**Required work**
Your task is to restate every entry below word for word and omit the images.
(The records begins)
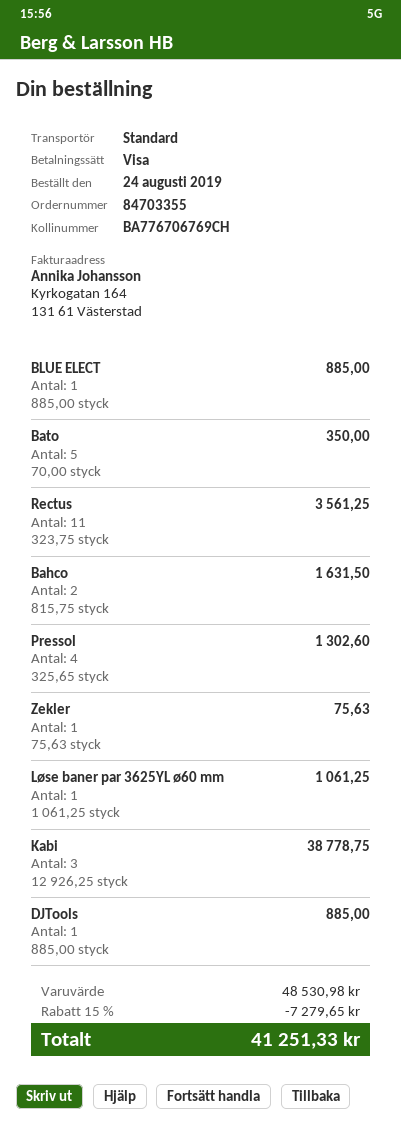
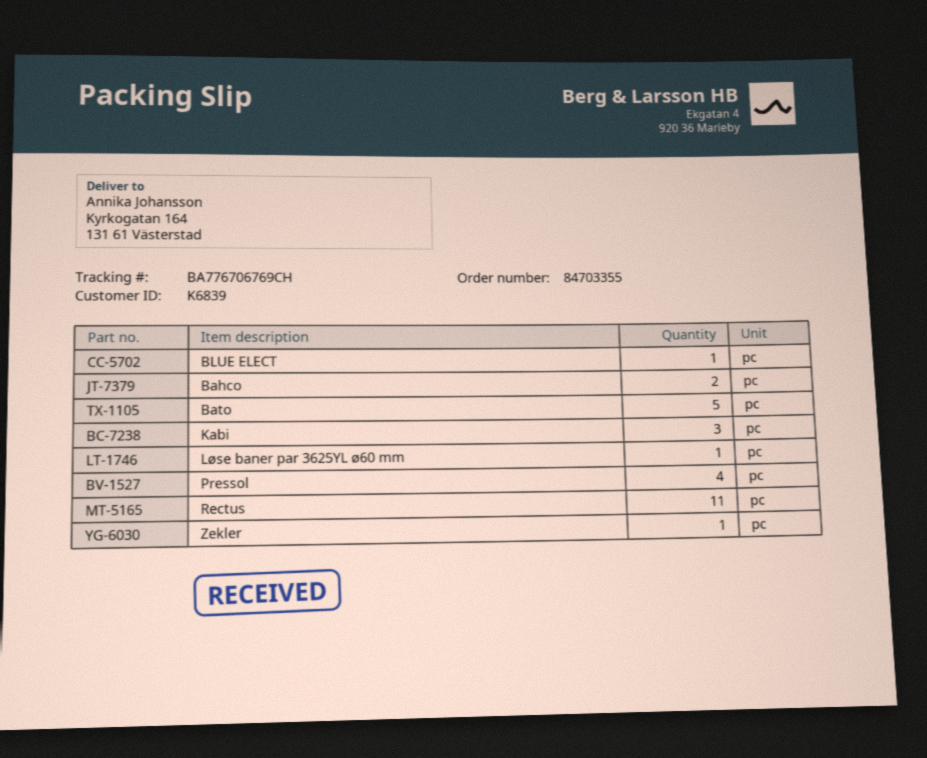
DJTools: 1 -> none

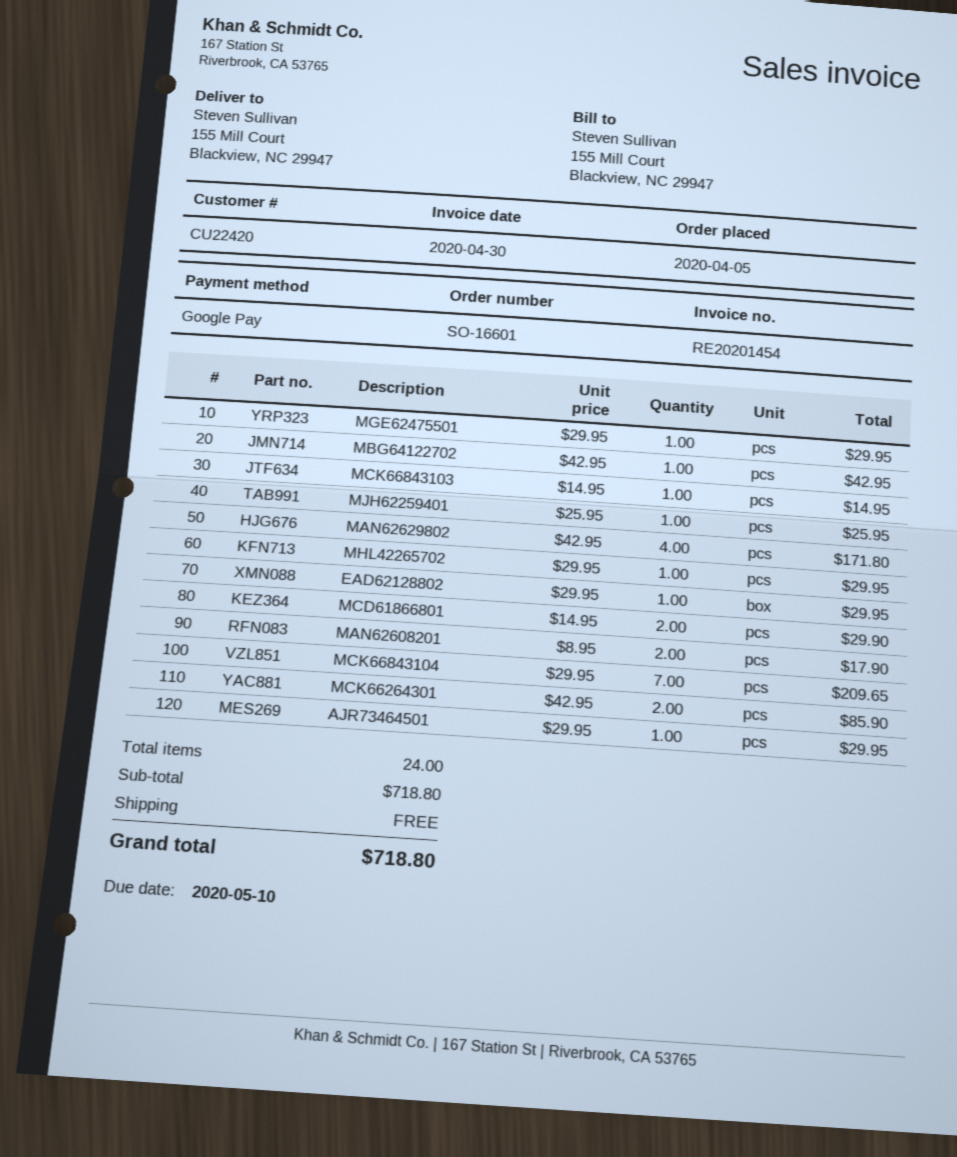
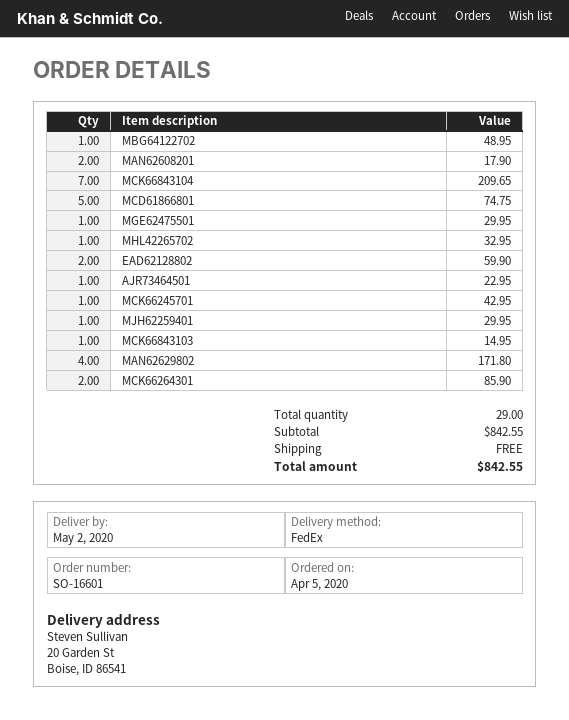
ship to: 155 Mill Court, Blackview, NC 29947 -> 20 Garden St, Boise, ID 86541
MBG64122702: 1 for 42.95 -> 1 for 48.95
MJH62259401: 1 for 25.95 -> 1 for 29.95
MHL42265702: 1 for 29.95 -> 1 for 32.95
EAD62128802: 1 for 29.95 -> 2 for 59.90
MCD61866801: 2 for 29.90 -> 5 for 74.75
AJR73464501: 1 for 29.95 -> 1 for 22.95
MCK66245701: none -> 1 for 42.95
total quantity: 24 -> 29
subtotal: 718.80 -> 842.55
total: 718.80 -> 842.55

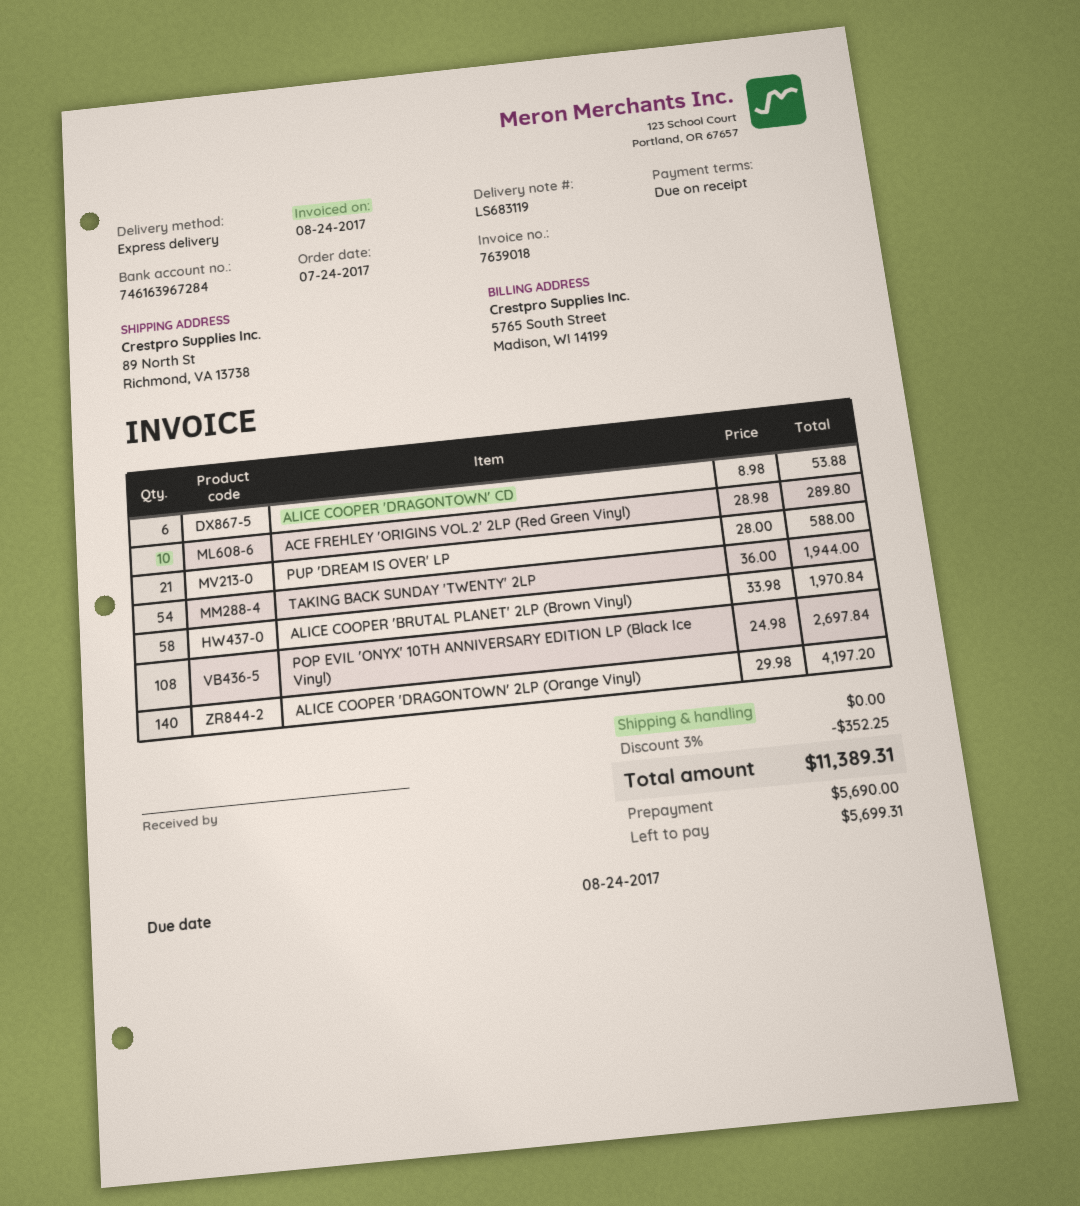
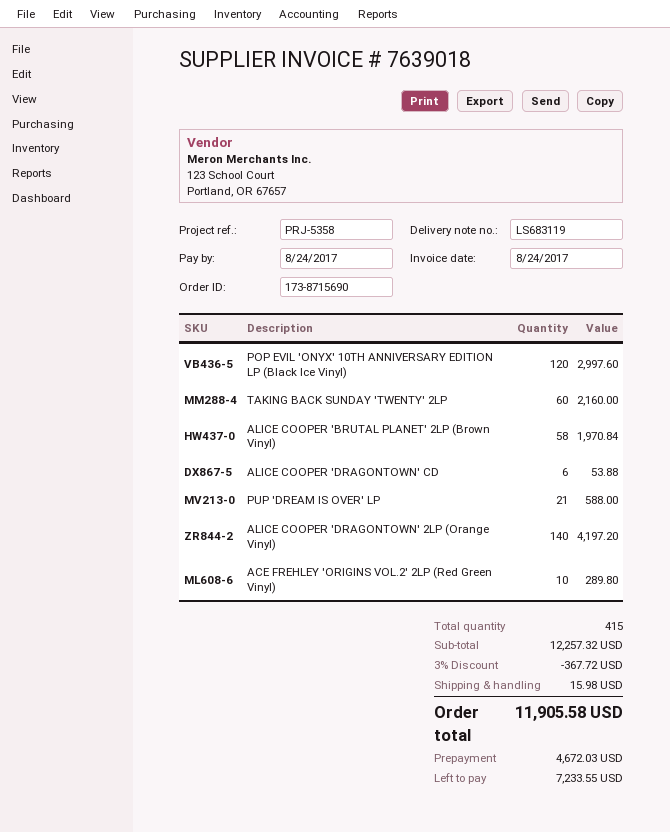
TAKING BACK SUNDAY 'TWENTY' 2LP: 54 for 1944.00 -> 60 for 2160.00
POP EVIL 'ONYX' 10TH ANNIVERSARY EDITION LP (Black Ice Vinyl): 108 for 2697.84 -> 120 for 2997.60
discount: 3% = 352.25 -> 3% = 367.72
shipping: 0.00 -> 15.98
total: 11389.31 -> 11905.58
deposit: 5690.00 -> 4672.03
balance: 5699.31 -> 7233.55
(The records ends)
**Answer for the task**
DJTools: 1 -> none

ship to: 155 Mill Court, Blackview, NC 29947 -> 20 Garden St, Boise, ID 86541
MBG64122702: 1 for 42.95 -> 1 for 48.95
MJH62259401: 1 for 25.95 -> 1 for 29.95
MHL42265702: 1 for 29.95 -> 1 for 32.95
EAD62128802: 1 for 29.95 -> 2 for 59.90
MCD61866801: 2 for 29.90 -> 5 for 74.75
AJR73464501: 1 for 29.95 -> 1 for 22.95
MCK66245701: none -> 1 for 42.95
total quantity: 24 -> 29
subtotal: 718.80 -> 842.55
total: 718.80 -> 842.55

TAKING BACK SUNDAY 'TWENTY' 2LP: 54 for 1944.00 -> 60 for 2160.00
POP EVIL 'ONYX' 10TH ANNIVERSARY EDITION LP (Black Ice Vinyl): 108 for 2697.84 -> 120 for 2997.60
discount: 3% = 352.25 -> 3% = 367.72
shipping: 0.00 -> 15.98
total: 11389.31 -> 11905.58
deposit: 5690.00 -> 4672.03
balance: 5699.31 -> 7233.55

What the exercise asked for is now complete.